- _DATA SUPPLIED_:
§

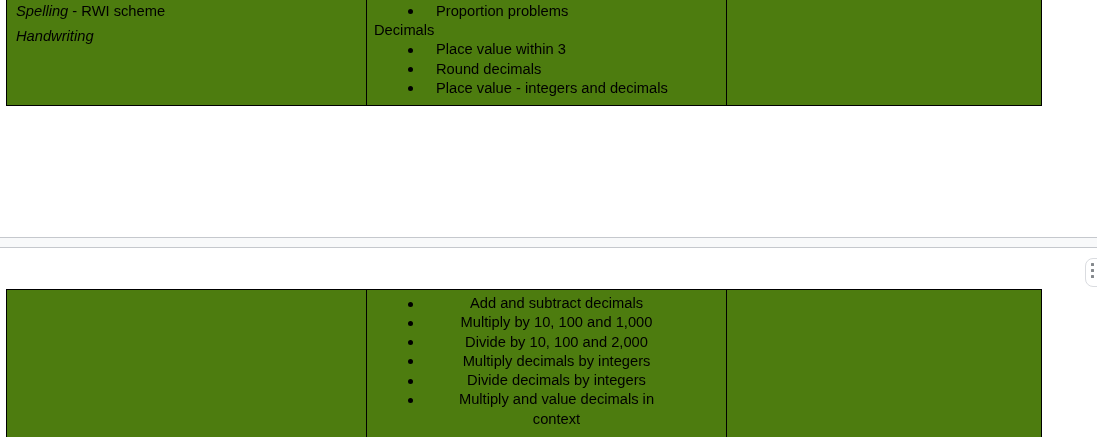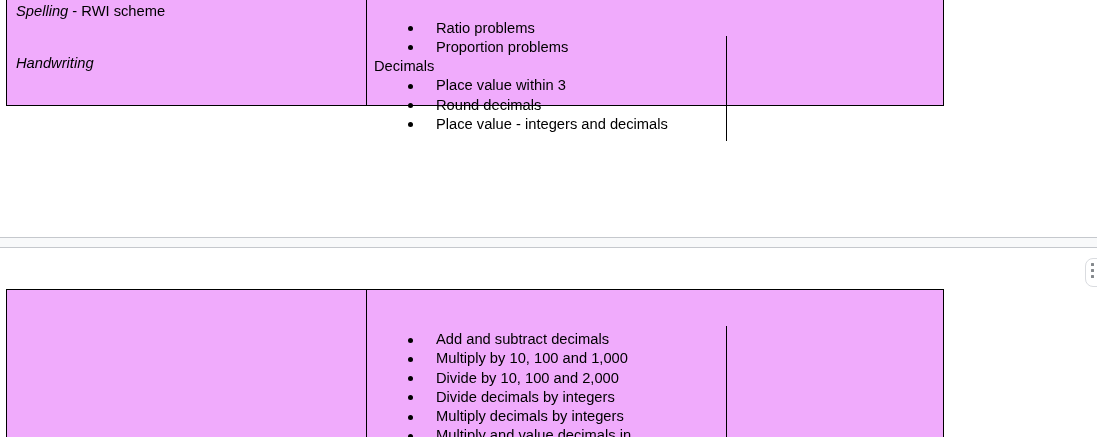"Spelling - RWI scheme" .doc-table { background: #f0abfc -> #4d7c0f; width: 938px -> 1036px }
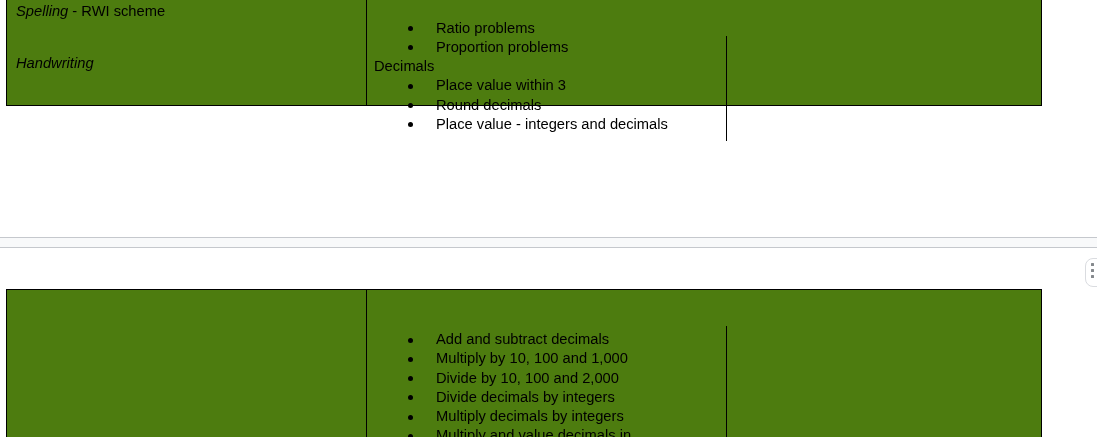"Proportion problems" .cell-mid { margin-top: 36px -> none }
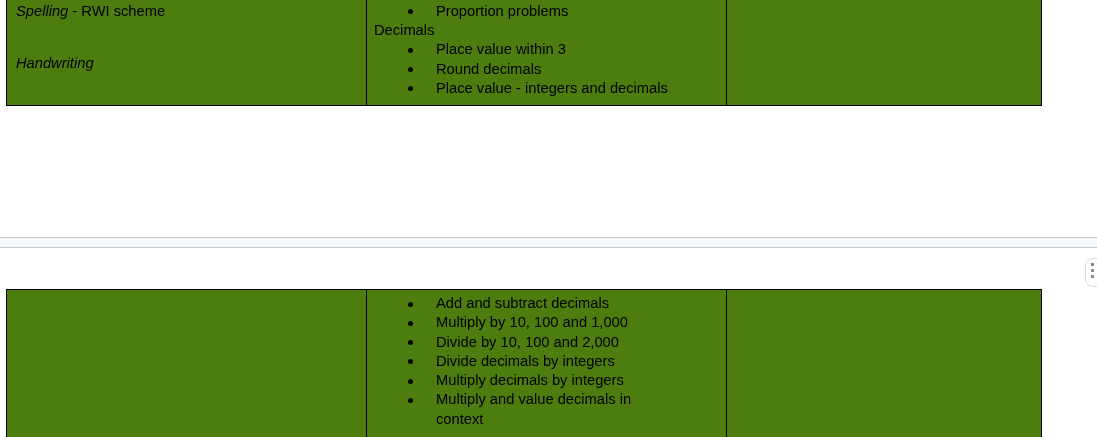"Handwriting" .p-handwriting { margin-top: 33px -> 6px }
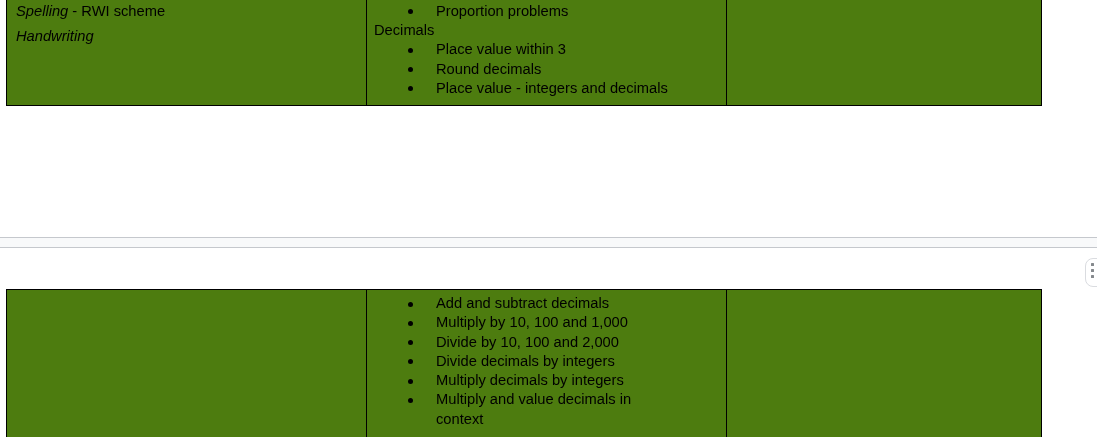"Add and subtract decimals" .bullets-bottom li { text-align: none -> center }
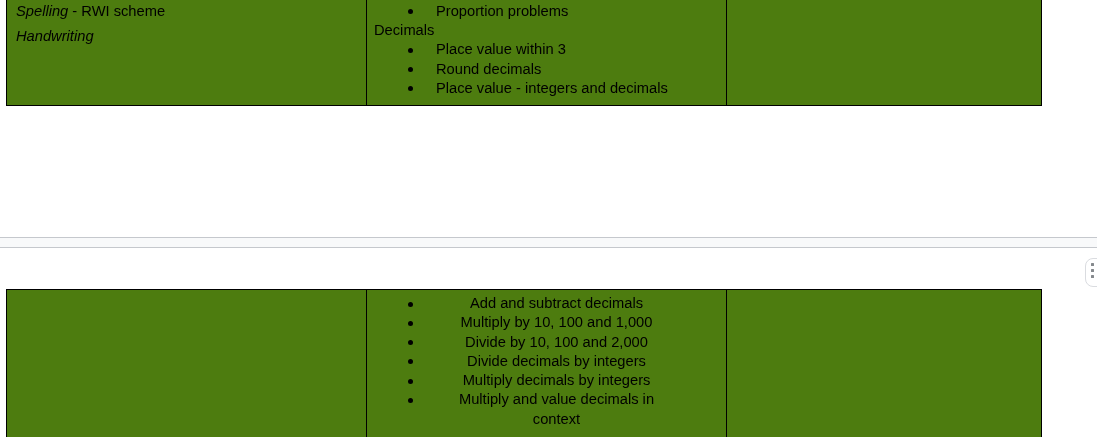"Divide decimals by integers" li { order: before "Multiply decimals by integers" -> after "Multiply decimals by integers" }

§

- _WORK ITEM_:
The whole listing above is to be printed exactly; the pictures stay out.

- _EXERCISE ANSWER_:
"Spelling - RWI scheme" .doc-table { background: #f0abfc -> #4d7c0f; width: 938px -> 1036px }
"Proportion problems" .cell-mid { margin-top: 36px -> none }
"Handwriting" .p-handwriting { margin-top: 33px -> 6px }
"Add and subtract decimals" .bullets-bottom li { text-align: none -> center }
"Divide decimals by integers" li { order: before "Multiply decimals by integers" -> after "Multiply decimals by integers" }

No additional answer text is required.